Bump’s piece is itself over a week old, and I’m probably committing some sort of blogging sin by commenting on it at this point. But I’ll risk offending the digital gods of time and forgetting because he’s neatly captured the feel of Internet culture. But this brings us back to the origins of anthropology and the very idea of culture. Whatever we might mean by culture now, it has very little to do with the structures of traditional, “solid” societies that first filled the term with meaning. Our culture, however we might define it, is no longer characterized by the persistence of the past into the present.

I should clarify: our culture is no longer characterized by the acknowledged, normative persistence of the past into the present. By this clarification I’m trying to distinguish between the sense in which the past persists whether we know it or like it, and the sense in which the past persists because it is intentionally brought to bear on the present. The persistence of the past in the former sense is, as far as I can tell, an unavoidable feature of our being time-bound creatures. The latter, however, is a contingent condition that obtained in pre-modern societies to a greater degree, but no longer characterizes modern (or post-modern, if you prefer) society to the same extent.

Notably, our culture no longer trades on a stock of shared stories about the past. Instead (beware, massive generalizations ahead) we moved into a cultural economy of shared experience. Actually, that’s not quite right either. It’s not so much shared experience as it is a shared existential sensibility — affect.

I am reminded of David Foster Wallace’s comments on what literature can do:

“There’s maybe thirteen things, of which who even knows which ones we can talk about.  But one of them has to do with the sense of, the sense of capturing, capturing what the world feels like to us, in the sort of way that I think that a reader can tell ‘Another sensibility like mine exists.’  Something else feels this way to someone else.  So that the reader feels less lonely.”

Wallace goes on to describe the work of avant-garde or experimental literature as “the stuff that’s about what it feels like to live.  Instead of being a relief from what it feels like to live.”

When the objective content of culture, the stories for example, are marginalized for whatever myriad reasons, there still remains the existential level of lived experience which then becomes the object of analysis and comment. Talk about “what it feels like to be alive” now does the work shared stories accomplished in older cultural configurations. We’re all meta now because our focus has shifted to our own experience.

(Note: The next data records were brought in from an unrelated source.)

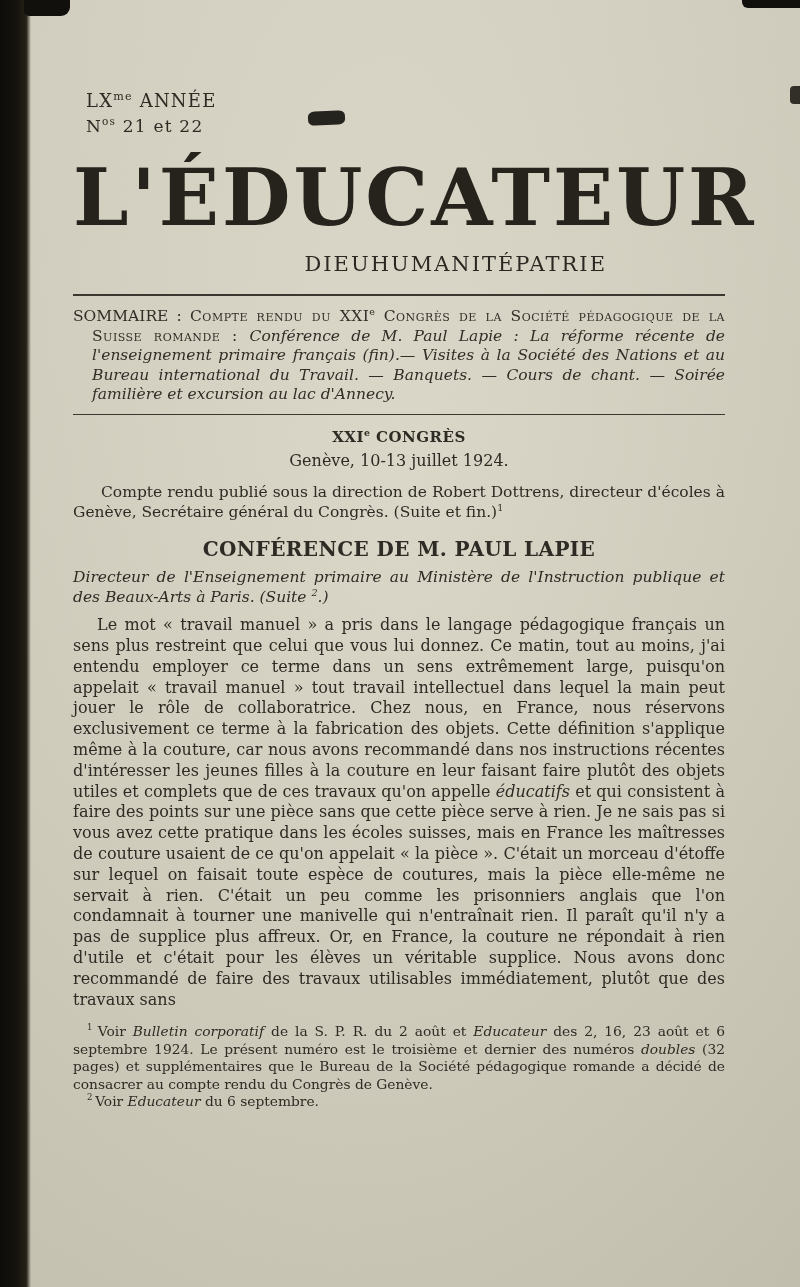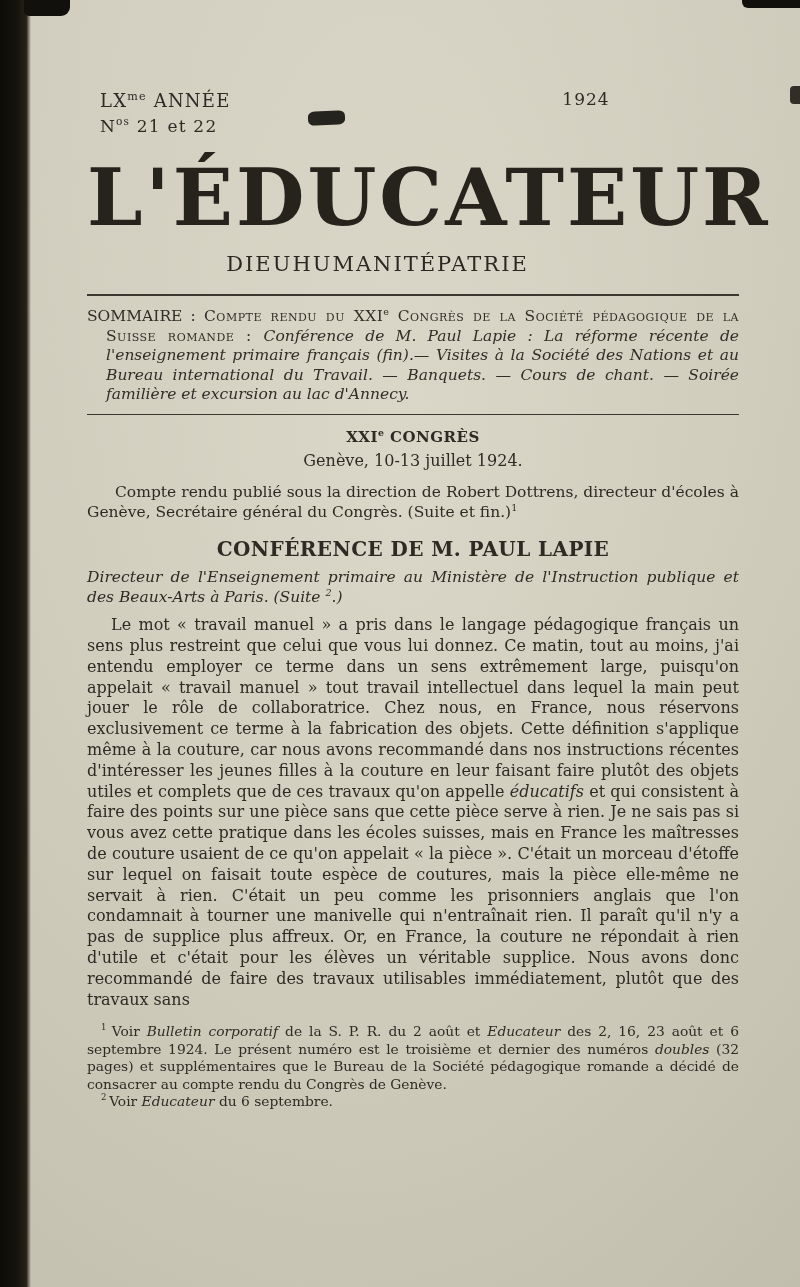--- a/index.html
+++ b/index.html
@@ -24,42 +24,42 @@
   .artifact { position: absolute; z-index: 3; }
   .edge-bar {
     left: 0; top: 0; width: 31px; height: 100%;
     background: linear-gradient(90deg, #0d0c09 0%, #15130d 55%, #262218 85%, rgba(38,34,24,0) 100%);
   }
   .blob-top-left { left: 24px; top: 0; width: 46px; height: 16px; background: #12100c; border-radius: 0 0 9px 5px; }
   .blob-center { left: 308px; top: 111px; width: 37px; height: 14px; background: #15130e; border-radius: 7px / 5px; transform: rotate(-3deg); opacity: .92; }
   .mark-top-right { right: 0; top: 0; width: 58px; height: 8px; background: #12100c; border-radius: 0 0 0 6px; }
   .mark-right-edge { right: 0; top: 86px; width: 10px; height: 18px; background: #15130e; border-radius: 4px 0 0 4px; opacity: .85; }
 
-  .content { position: absolute; left: 87px; top: 0; width: 652px; z-index: 2; }
+  .content { position: absolute; left: 73px; top: 0; width: 652px; z-index: 2; }
 
   
   .masthead { padding-top: 88px; }
   .masthead-row { display: flex; justify-content: space-between; align-items: flex-start; }
   .mh-left { padding-left: 13px; font-size: 18px; letter-spacing: 1.2px; line-height: 1.45; }
   .mh-right { width: 210px; margin-right: 48px; text-align: center; font-size: 19px; letter-spacing: 1.8px; line-height: 1.4; }
   .mh-right .year-line { font-size: 17px; letter-spacing: 1px; }
   .issue-line { font-size: 17px; }
 
   .title {
     margin: 16px 0 0 0;
     text-align: left;
     font-size: 79px;
     line-height: 1.08;
     font-weight: bold;
     letter-spacing: 3px;
     color: #26231c;
     white-space: nowrap;
   }
   .motto {
-    display: flex; justify-content: center;
+    display: flex; justify-content: flex-end;
     margin: 12px 118px 0 47px;
     font-size: 21px; letter-spacing: 2px; color: #2b2822;
   }
 
   .rule { border: none; border-top: 2.5px solid #3c382f; margin: 18px 0 0 0; height: 0; }
   .rule-thin { border-top-width: 1.6px; margin-top: 9px; }
 
   
   .sommaire {
     margin: 11px 0 0 0;
@@ -110,21 +110,20 @@
 
   <div class="content">
 
     <div class="masthead">
       <div class="masthead-row">
         <div class="mh-left">
           <div class="annee-line"><span>LX</span><span class="seg-sup">me</span><span> ANNÉE</span></div>
           <div class="issue-line"><span>N</span><span class="seg-sup">os</span><span> 21 et 22</span></div>
         </div>
         <div class="mh-right">
-          <div class="year-line">1924</div>
         </div>
       </div>
 
       <h1 class="title">L'ÉDUCATEUR</h1>
 
       <div class="motto">
         <span>DIEU</span>
         <span>HUMANITÉ</span>
         <span>PATRIE</span>
       </div>

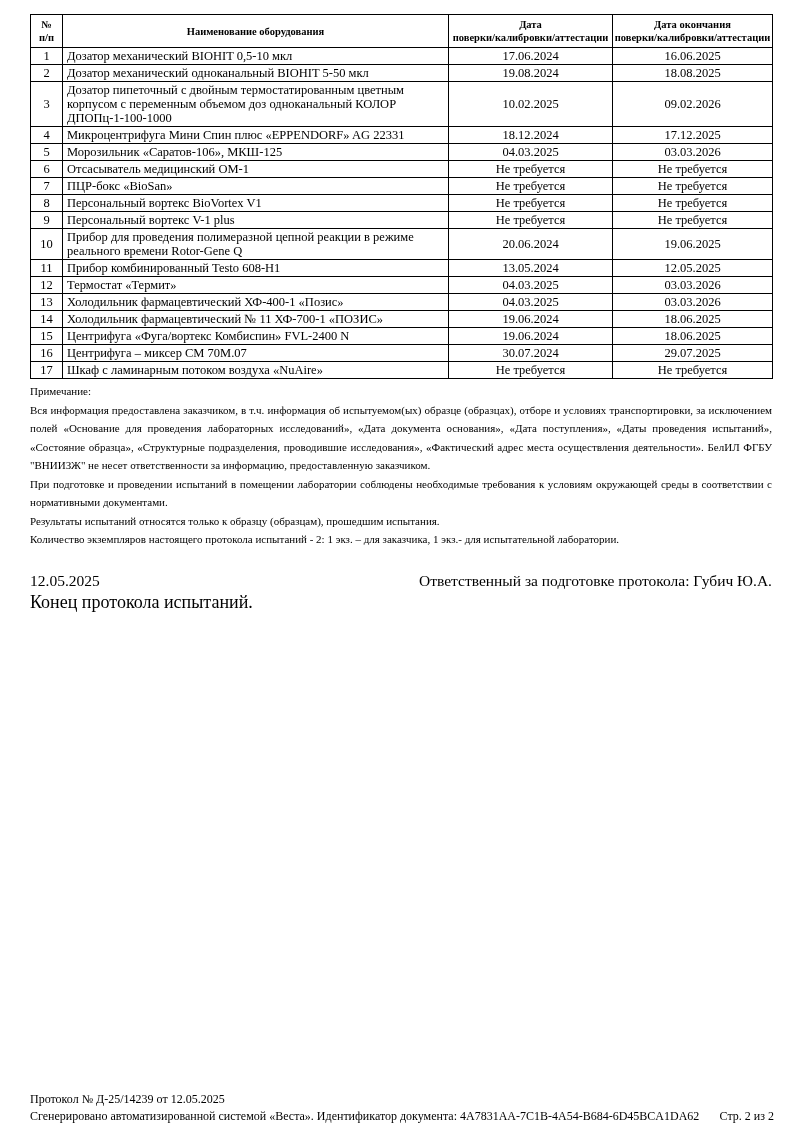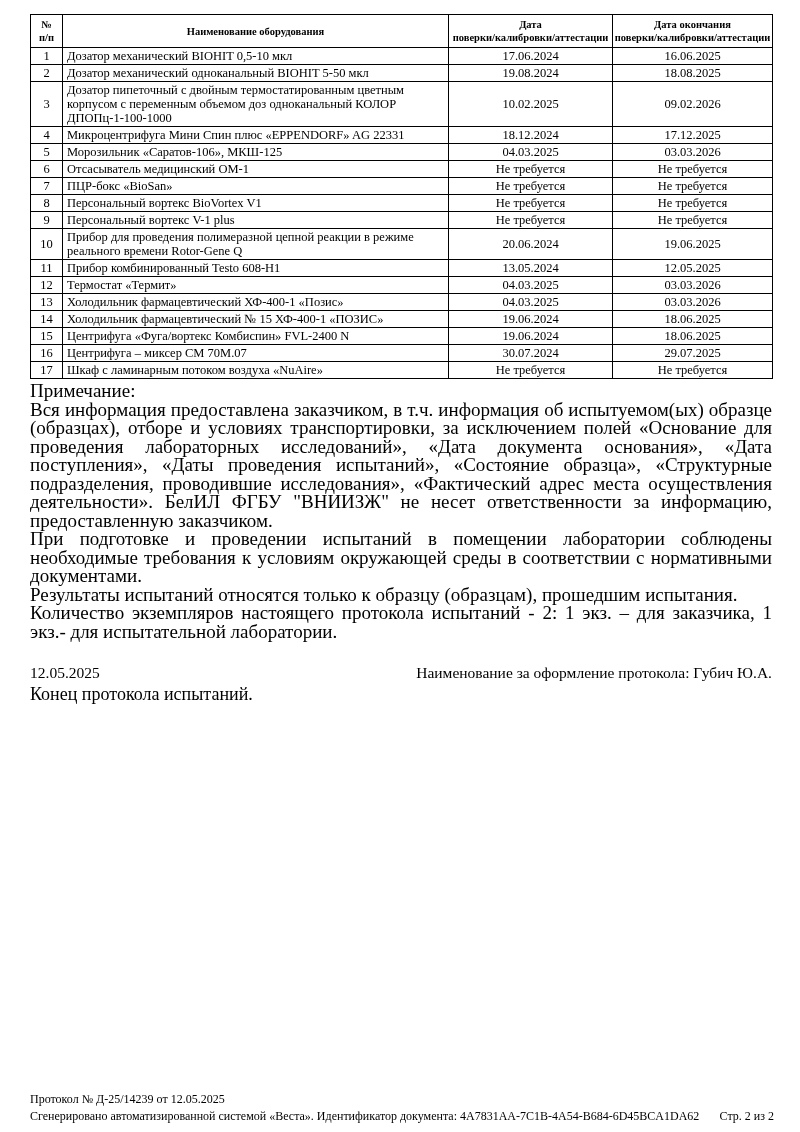--- a/index.html
+++ b/index.html
@@ -40,21 +40,21 @@
   .equip-table td {
     font-size: 12.5px;
     line-height: 14px;
     padding: 1px 4px;
   }
   td.c-num  { text-align: center; padding: 1px 1px; }
   td.c-name { text-align: left; }
   td.c-date { text-align: center; }
   .notes {
     margin-top: 3px;
-    font-size: 19px;
+    font-size: 11px;
     line-height: 18.5px;
     font-family: Liberation Serif, serif;
   }
   .notes p { margin: 0; }
   .note-left { text-align: left; }
   .note-just { text-align: justify; }
   .sig-row {
     display: flex;
     justify-content: space-between;
     margin-top: 22px;
@@ -179,21 +179,21 @@
         <td class="c-date">03.03.2026</td>
       </tr>
           <tr>
         <td class="c-num">13</td>
         <td class="c-name">Холодильник фармацевтический ХФ-400-1 «Позис»</td>
         <td class="c-date">04.03.2025</td>
         <td class="c-date">03.03.2026</td>
       </tr>
           <tr>
         <td class="c-num">14</td>
-        <td class="c-name">Холодильник фармацевтический № 15 ХФ-400-1 «ПОЗИС»</td>
+        <td class="c-name">Холодильник фармацевтический № 11 ХФ-700-1 «ПОЗИС»</td>
         <td class="c-date">19.06.2024</td>
         <td class="c-date">18.06.2025</td>
       </tr>
           <tr>
         <td class="c-num">15</td>
         <td class="c-name">Центрифуга «Фуга/вортекс Комбиспин» FVL-2400 N</td>
         <td class="c-date">19.06.2024</td>
         <td class="c-date">18.06.2025</td>
       </tr>
           <tr>
@@ -214,21 +214,21 @@
     <div class="notes">
       <p class="note-left">Примечание:</p>
       <p class="note-just">Вся информация предоставлена заказчиком, в т.ч. информация об испытуемом(ых) образце (образцах), отборе и условиях транспортировки, за исключением полей «Основание для проведения лабораторных исследований», «Дата документа основания», «Дата поступления», «Даты проведения испытаний», «Состояние образца», «Структурные подразделения, проводившие исследования», «Фактический адрес места осуществления деятельности». БелИЛ ФГБУ "ВНИИЗЖ" не несет ответственности за информацию, предоставленную заказчиком.</p>
       <p class="note-just">При подготовке и проведении испытаний в помещении лаборатории соблюдены необходимые требования к условиям окружающей среды в соответствии с нормативными документами.</p>
       <p class="note-left">Результаты испытаний относятся только к образцу (образцам), прошедшим испытания.</p>
       <p class="note-just">Количество экземпляров настоящего протокола испытаний - 2: 1 экз. – для заказчика, 1 экз.- для испытательной лаборатории.</p>
     </div>
 
     <div class="sig-row">
       <span>12.05.2025</span>
-      <span>Наименование за оформление протокола: Губич Ю.А.</span>
+      <span>Ответственный за подготовке протокола: Губич Ю.А.</span>
     </div>
     <div class="end-line">Конец протокола испытаний.</div>
 
   </div>
 
   <div class="footer">
     <div>Протокол № Д-25/14239 от 12.05.2025</div>
     <div class="footer-row">
       <span>Сгенерировано автоматизированной системой «Веста». Идентификатор документа: 4A7831AA-7C1B-4A54-B684-6D45BCA1DA62</span>
       <span>Стр. 2 из 2</span>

Consider the JFK assassination as a point of transition. It may be the first event about which people began to ask and talk about where they were when the event transpired. The story becomes about where I was when I heard the news. This is an indicator of a profound cultural shift. The event itself fades into the background as the personal experience of the event moves forward. The objectivity of the event becomes less important than the subjective experience. Perhaps this exemplifies a general societal trend. We may not exchange classical or biblical allusions in our everyday talk, but we can trade accounts of our anxiety and nostalgia that will ring broadly true to others.

We don’t all know the same stories, but we know what it feels like to be alive in a time when information washes over us indiscriminately. The story we share is now about how we can’t believe this or that event is already a year past. If feels as if it were just yesterday, or it feels as if it was much longer ago. In either case, what we feel is that we don’t have a grip on the passage of time or the events carried on the flood. Or we share stories about the anxiety that gripped us when we realized we had left our phone at home. This story resonates. That experience becomes our new form of allusion. It is not an allusion to literature or history, it is an allusion to shared existential angst.